Astronomie populaire (Arago)/XXVIII/03

GIDE et J. BAUDRY (Tome 4p. 391-394).

CHAPITRE III

influence de la vitesse de la lumière sur les valeurs observées de la révolution synodique des satellites de jupiter


La question que nous nous proposons de résoudre est la suivante : la durée de la révolution synodique déterminée par l’observation des immersions ou des émersions est-elle toujours la même, et, dans le cas de la négative, quelle est l’influence de la vitesse de la lumière sur ces durées ?

Il est évident qu’aux époques de l’année où les distances de Jupiter à la Terre restent à peu près constantes, les durées des révolutions synodiques déduites des observations des émersions ou des immersions des satellites doivent être indépendantes de la vitesse de la lumière, puisque cette vitesse affectera également deux observations consécutives. Or, il y a deux époques dans l’année où, pendant plusieurs jours successifs, la distance de Jupiter à la Terre reste à peu près la même : ces époques sont celles qui précèdent ou qui suivent les moments des conjonctions et des oppositions. On s’en convaincra en plaçant sur deux cercles concentriques dont le Soleil occupera le centre commun (fig. 334), deux astres qui soient en conjonction ou en opposition. Ainsi les lignes Ta, Ta′, Ta″, sont très-peu différentes entre elles ; il en est de même des lignes Tb, Tb′, Tb″ qui ne diffèrent que très-peu ; au contraire, toutes ces lignes sont ou beaucoup plus grandes ou beaucoup plus petites que la ligne Tc. On s’assurera encore mieux de la vérité du fait par l’observation micrométrique du diamètre de Jupiter, lequel restera constant pendant un certain nombre de jours avant ou après les deux époques susmentionnées.

Il est plus évident encore, par les mesures du diamètre angulaire de Jupiter et par celles de l’angle sous-tendu par l’élongation du satellite, que près de l’opposition et près de la conjonction, la distance de la planète et celle du satellite à la Terre ne varient presque pas, de manière qu’à cette époque les durées de la révolution du satellite, ou les intervalles compris entre deux immersions successives, doivent être indépendantes de la vitesse de la lumière, car cette vitesse affecterait également les deux observations comparées.
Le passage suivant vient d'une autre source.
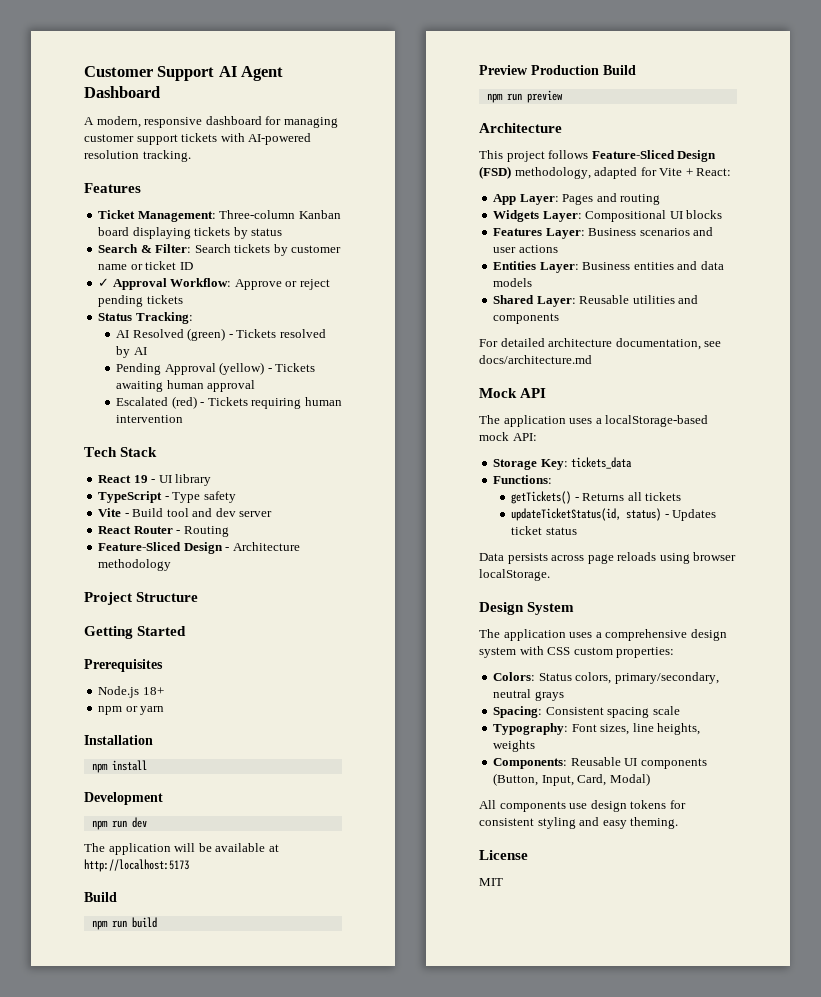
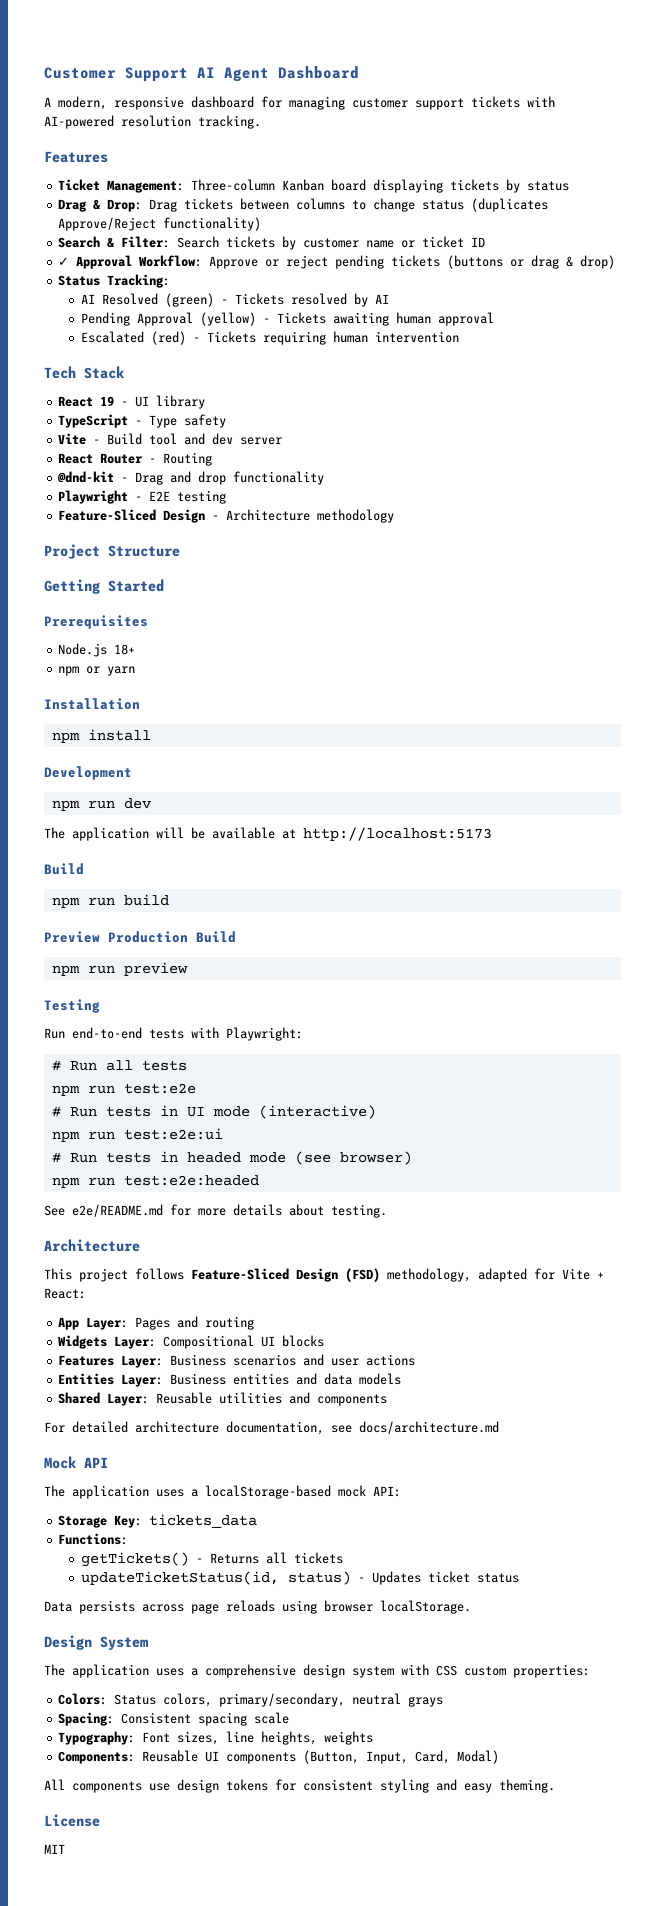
+ Drag & Drop: Drag tickets between columns to change status (duplicates Approve/Reject functionality)
- ✓ Approval Workflow: Approve or reject pending tickets
+ ✓ Approval Workflow: Approve or reject pending tickets (buttons or drag & drop)
+ @dnd-kit - Drag and drop functionality
+ Playwright - E2E testing
+ Testing
+ Run end-to-end tests with Playwright:
+ # Run all tests
+ npm run test:e2e
+ # Run tests in UI mode (interactive)
+ npm run test:e2e:ui
+ # Run tests in headed mode (see browser)
+ npm run test:e2e:headed
+ See e2e/README.md for more details about testing.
On pourra donc, à l’aide d’une immersion et d’une émersion observées un certain nombre de jours avant ou après la conjonction ou l’opposition, déterminer celle qui a dû avoir lieu dans ces positions remarquables et que des causes physiques, déjà signalées, nous empêchent d’observer directement.
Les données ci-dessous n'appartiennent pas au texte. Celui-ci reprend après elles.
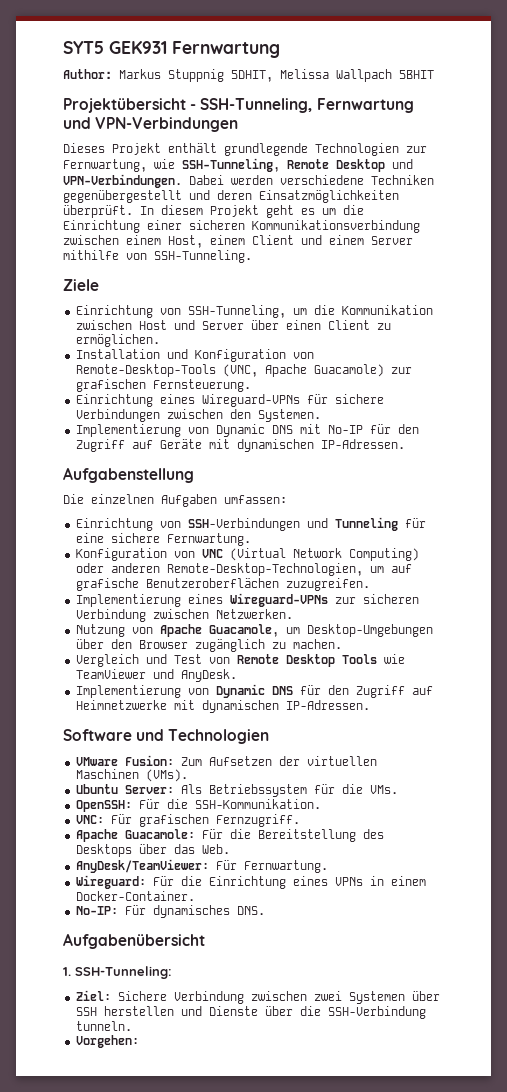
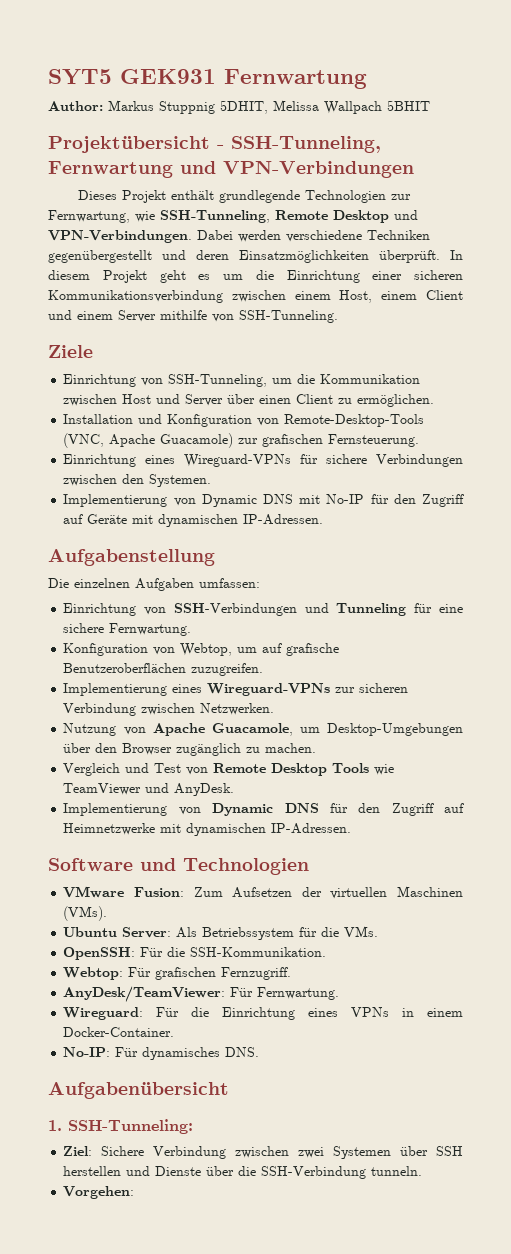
- Konfiguration von VNC (Virtual Network Computing) oder anderen Remote-Desktop-Technologien, um auf grafische Benutzeroberflächen zuzugreifen.
+ Konfiguration von Webtop, um auf grafische Benutzeroberflächen zuzugreifen.
- VNC: Für grafischen Fernzugriff.
+ Webtop: Für grafischen Fernzugriff.
- Apache Guacamole: Für die Bereitstellung des Desktops über das Web.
Fig. 334. — Variations des distances moyennes de la Terre à Jupiter aux diverses époques.

Il est bien entendu que si l’on compare les durées des révolutions synodiques déduites des observations faites près des oppositions ou des conjonctions, on les trouvera différentes de celles qu’on calculerait d’après les observations faites dans d’autres positions, dans les quadratures, par exemple.
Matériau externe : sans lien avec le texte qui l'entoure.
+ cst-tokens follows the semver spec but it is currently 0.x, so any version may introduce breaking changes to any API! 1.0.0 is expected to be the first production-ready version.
Examinons présentement de combien a varié la distance de Jupiter à la Terre, de l’opposition à la conjonction. De T en J (fig. 331), distance de la Terre à Jupiter en opposition, il y a une valeur égale à la demi-différence entre les diamètres des orbites de Jupiter et de la Terre. La distance de T en J‴, ou la distance de la Terre à Jupiter en conjonction, se compose du diamètre TA de l’orbite terrestre, augmenté de la différence AJ‴ qui, comme TJ, est la demi-différence des diamètres des deux orbites ; donc la différence entre la distance de Jupiter à la Terre en conjonction à la distance de Jupiter à la Terre en opposition, est égale à TA, double de 38 millions de lieues ou de la distance moyenne du Soleil à la Terre.

Ajoutons encore une remarque qui nous sera très-utile : le temps que Jupiter paraît employer à aller de la conjonction à l’opposition est exactement égal au temps dont il a besoin pour aller de l’opposition à la conjonction ; puisque le temps réel de la révolution du satellite est toujours le même, il devra y avoir de la conjonction à l’opposition un nombre d’immersions exactement égal à celui des émersions qui s’effectueront entre le jour de l’opposition et celui de la conjonction. En outre, connaissant toutes les circonstances du mouvement d’un satellite autour de la planète, on peut déduire facilement de l’observation de l’époque d’une immersion visible, l’instant exact de l’émersion invisible suivante, ou réciproquement.